こんにちは、山陽沿線歴史部の内膳正です。
前回に続いて、明石を歩いてみたいと思います。
明石城の本丸の南西側に設けられているのは坤櫓です。巽櫓よりも一回り大きく、弁柄で色付けされた格子が印象的ですね。明石城では天守が設けられなかったため、この坤櫓が天守の代用として使われていたそうです。二つの櫓が対のように設けられている明石城ですが、近くで見るとそれぞれの櫓は全く違う造りであることが印象的ですね。
坤櫓の近くには天守台がありました。
今に残る櫓が印象的な明石城ですが、日本の城につきものの天守閣は設けられませんでした。しかし、こうして天守台は用意されていて、大きさは九州の熊本城とほぼ同じ規模だそうです。もしも明石城に天守閣が設けられて現存していれば、明石の景色は大きく変わっていたのでしょうね。
城内には小さな小山がありました。こちらは人丸塚です。
現在は明石城になっている一帯ですが、かつては楊柳寺という寺院がありました。弘仁2(811)年に空海が創建したと伝わり、明石城の築城からさかのぼること800年も前からこの地にあったのですね。総研から程ない仁和3(887)年に覚証という僧が飛鳥時代の歌人・柿本人麻呂の夢を見て、寺の裏手にあった塚に人麻呂を祀るようになり、人丸社を建立しました。この時、楊柳寺は寺号を月照寺と改めています。明石城築城の際に月照寺は東側の丘に移され、人丸社も柿本神社となり、今も明石の街を見守っています。
本丸の裏手に回ると、広い池が広がっていました。こちらは剛ノ池です。もともとこの地にあった池を築城の際に明石城の中に取り込み、水堀の代わりとしたもので、築城当初は現在以上の広さがありました。池の周辺は起伏に富んでいて、鬱蒼とした木々が生い茂る一角もあり、明石城が平地に設けられた城ではなく、天然の山を利用した城であることがよくわかりますね。資料や写真だけでなく、こうして歩いてみて体験することが史跡を訪ね、散策をする楽しみでした。こうした楽しみ方が多くの人に伝わっていればいいですね。

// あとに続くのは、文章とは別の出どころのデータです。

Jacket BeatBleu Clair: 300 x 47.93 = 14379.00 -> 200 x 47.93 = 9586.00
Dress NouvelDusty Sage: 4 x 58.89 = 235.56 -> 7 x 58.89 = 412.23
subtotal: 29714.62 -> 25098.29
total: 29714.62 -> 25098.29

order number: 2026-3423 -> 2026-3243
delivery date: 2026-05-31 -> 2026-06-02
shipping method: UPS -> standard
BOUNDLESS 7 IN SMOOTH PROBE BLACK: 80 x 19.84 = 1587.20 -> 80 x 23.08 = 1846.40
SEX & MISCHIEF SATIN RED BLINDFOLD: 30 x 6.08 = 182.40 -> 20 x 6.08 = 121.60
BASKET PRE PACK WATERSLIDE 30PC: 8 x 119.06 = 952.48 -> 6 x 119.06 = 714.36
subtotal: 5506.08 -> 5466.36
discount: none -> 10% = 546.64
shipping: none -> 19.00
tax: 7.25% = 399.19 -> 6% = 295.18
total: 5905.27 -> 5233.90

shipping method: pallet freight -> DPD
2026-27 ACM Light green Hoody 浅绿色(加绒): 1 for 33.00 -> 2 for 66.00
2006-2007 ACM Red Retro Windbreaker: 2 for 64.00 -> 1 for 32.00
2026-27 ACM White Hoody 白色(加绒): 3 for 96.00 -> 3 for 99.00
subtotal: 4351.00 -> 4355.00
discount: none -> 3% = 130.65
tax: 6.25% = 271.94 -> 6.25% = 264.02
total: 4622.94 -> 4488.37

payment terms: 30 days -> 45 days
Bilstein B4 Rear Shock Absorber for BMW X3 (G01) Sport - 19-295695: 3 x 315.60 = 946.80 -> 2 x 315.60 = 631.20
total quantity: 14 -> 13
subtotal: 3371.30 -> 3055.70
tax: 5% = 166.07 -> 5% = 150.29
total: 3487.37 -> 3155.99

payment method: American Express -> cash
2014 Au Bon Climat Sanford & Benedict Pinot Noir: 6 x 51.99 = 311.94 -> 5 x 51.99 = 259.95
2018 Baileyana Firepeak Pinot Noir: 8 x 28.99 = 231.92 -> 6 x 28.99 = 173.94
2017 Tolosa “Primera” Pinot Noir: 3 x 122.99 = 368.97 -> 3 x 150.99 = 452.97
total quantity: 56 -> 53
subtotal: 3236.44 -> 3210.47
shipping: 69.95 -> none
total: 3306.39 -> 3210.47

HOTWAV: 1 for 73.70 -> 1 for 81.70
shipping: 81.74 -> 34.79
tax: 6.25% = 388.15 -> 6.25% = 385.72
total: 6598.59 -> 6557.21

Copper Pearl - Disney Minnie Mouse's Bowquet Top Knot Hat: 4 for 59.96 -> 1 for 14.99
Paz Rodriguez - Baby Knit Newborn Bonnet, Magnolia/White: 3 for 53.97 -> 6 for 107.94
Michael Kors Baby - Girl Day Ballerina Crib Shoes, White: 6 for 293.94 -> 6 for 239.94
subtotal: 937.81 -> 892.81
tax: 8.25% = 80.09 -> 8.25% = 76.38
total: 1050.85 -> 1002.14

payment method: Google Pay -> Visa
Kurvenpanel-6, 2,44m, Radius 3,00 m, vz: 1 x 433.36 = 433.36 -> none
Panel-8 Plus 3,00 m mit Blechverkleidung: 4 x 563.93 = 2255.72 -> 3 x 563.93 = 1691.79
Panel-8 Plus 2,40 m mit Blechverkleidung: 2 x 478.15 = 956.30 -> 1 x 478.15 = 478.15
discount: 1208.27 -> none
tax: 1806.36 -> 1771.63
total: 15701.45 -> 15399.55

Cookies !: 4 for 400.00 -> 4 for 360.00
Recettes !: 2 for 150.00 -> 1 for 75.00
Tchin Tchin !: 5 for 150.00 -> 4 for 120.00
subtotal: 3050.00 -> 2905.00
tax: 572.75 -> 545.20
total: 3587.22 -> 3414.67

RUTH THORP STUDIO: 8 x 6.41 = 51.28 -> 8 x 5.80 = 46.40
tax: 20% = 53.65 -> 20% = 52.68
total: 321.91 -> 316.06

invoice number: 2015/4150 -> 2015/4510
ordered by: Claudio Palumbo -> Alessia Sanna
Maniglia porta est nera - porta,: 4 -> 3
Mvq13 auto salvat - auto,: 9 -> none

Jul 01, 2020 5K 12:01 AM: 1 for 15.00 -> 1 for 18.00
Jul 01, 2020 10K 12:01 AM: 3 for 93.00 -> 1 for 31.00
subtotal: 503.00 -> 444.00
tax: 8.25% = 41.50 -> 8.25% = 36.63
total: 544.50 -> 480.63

明石城から山陽明石駅に戻り、直通特急に乗ることにしました。
お知らせの通り、「せっつ・はりま歴史さんぽ」の更新は今回で終了です。山陽電車の沿線やそれ以外、摂津や播磨を始めとした地域を巡り歩いてきた11年に渡る長い長い旅はいよいよ終わりとなりました。次はぜひ皆さんが身近な地域を歩いて、古くから地域に根付いてきた魅力を再発見してみてください。
長らくの間、ご覧いただきありがとうございました。
そして、みなさまどうぞよいお年をお迎えください。